Atac, azienda a disposizione Asl per approfondimenti su presunto caso legionella

Stamane due medici della Asl si sono recati allo stabilimento di Tor Sapienza per chiedere informazioni relative a un dipendente Atac, impiegato nel suddetto stabilimento, cui sarebbe stato diagnosticato un caso di legionella.
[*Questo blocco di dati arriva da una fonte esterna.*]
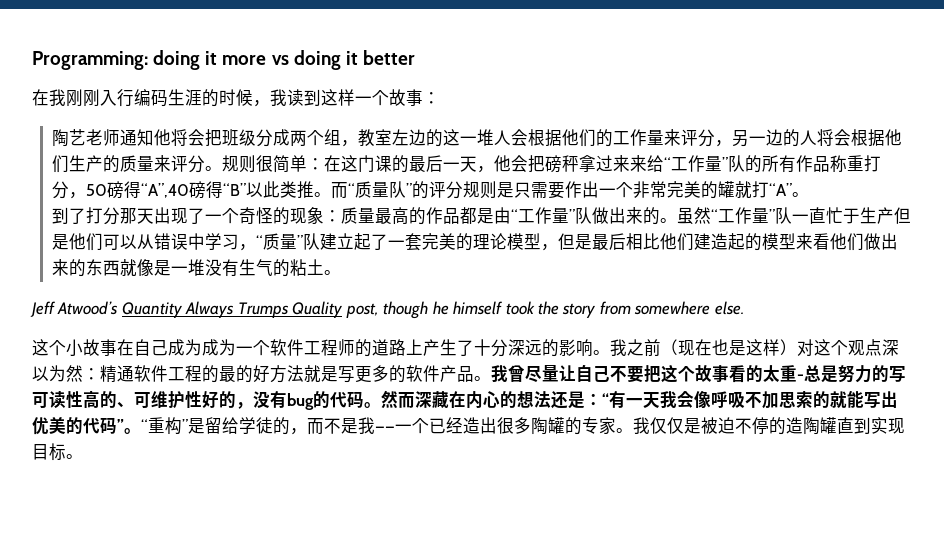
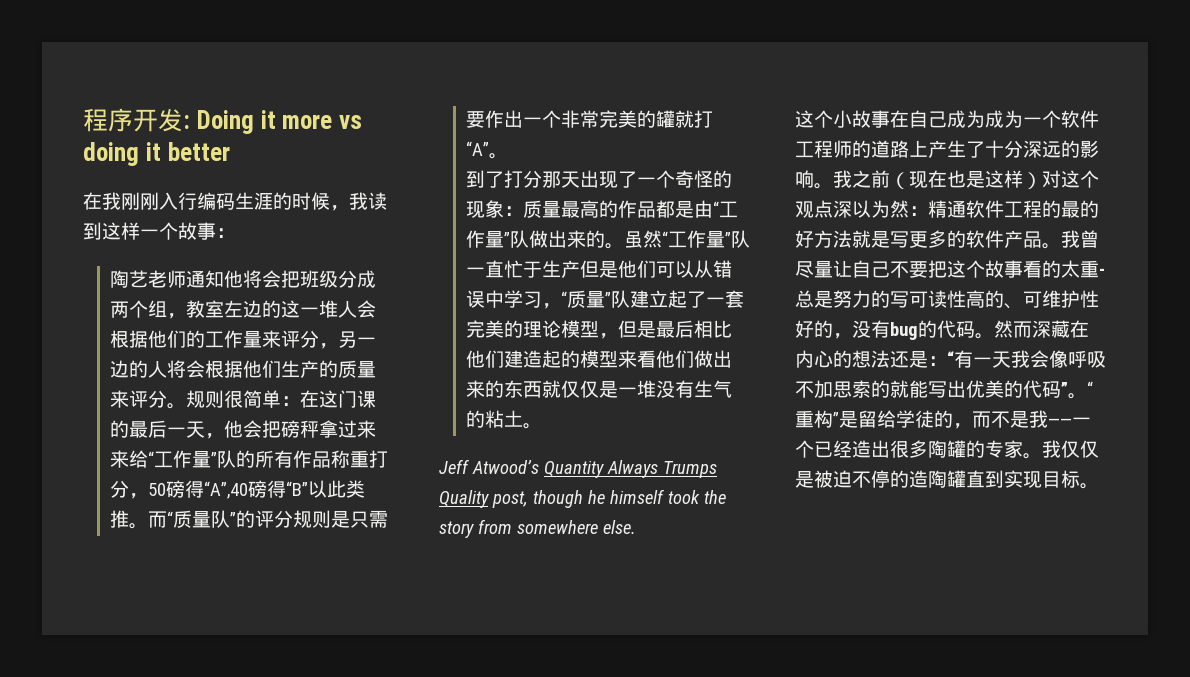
[32,50,201,70] Programming: doing -> [83,108,254,134] 程序开发: Doing
[136,259,154,276] 像 -> [561,380,600,398] 仅仅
I medici della Asl hanno svolto dei sopralluoghi e parlato con alcuni dipendenti senza intraprendere alcun provvedimento formale o informare il responsabile dello stabilimento circa gli esiti e gli sviluppi dell’attività.
A tal proposito Atac conferma di essere pienamente a disposizione delle autorità sanitarie per tutti gli approfondimenti che dovessero essere ritenuti necessari.

atac

atac

“Un operaio della rimessa Atac di Tor Sapienza sembrebbe affetto da Legionellosi. Saremmo dinanzi ad un caso gravissimo, probabilmente, dovuto alle condizioni igienico sanitarie pietose in cui versano gli ambienti dell impianto. Infatti, oggi, dopo un primo esame della Asl, informata dall’ospedale di Rieti dove l’operaio è stato ricoverato per broncopolmonite, le condizioni igieniche della rimessa risulterebbero decisamente precarie”. Lo dichiara in una nota Vincenzo Piso parlamentare di Idea.

“La Asl avrebbe anche già verificato le condizioni dell’abitazione del dipendente Atac – prosegue la nota – non riscontrando alcuna criticità igienica. Vogliamo, oltretutto, ricordare che qualche mese fa nel medesimo impianto sono stati sostituiti dei pannelli contenenti amianto. Speriamo che il tutto sia stato fatto seguendo le normative che regolano questo tipo di interventi. Le oggettive difficoltà di Atac non possono riverberare in modo così grave sulla salute di lavoratori. Un servizio di trasporto può avere seri deficit dovuti a molteplici fattori, cattiva organizzazione, mancanza di risorse e di mezzi, ma non è ammissibile che i dipendenti lavorino in condizioni igienico sanitarie così degradate. Un augurio di pronta e totale guarigione all’operaio colpito dalla legionella”.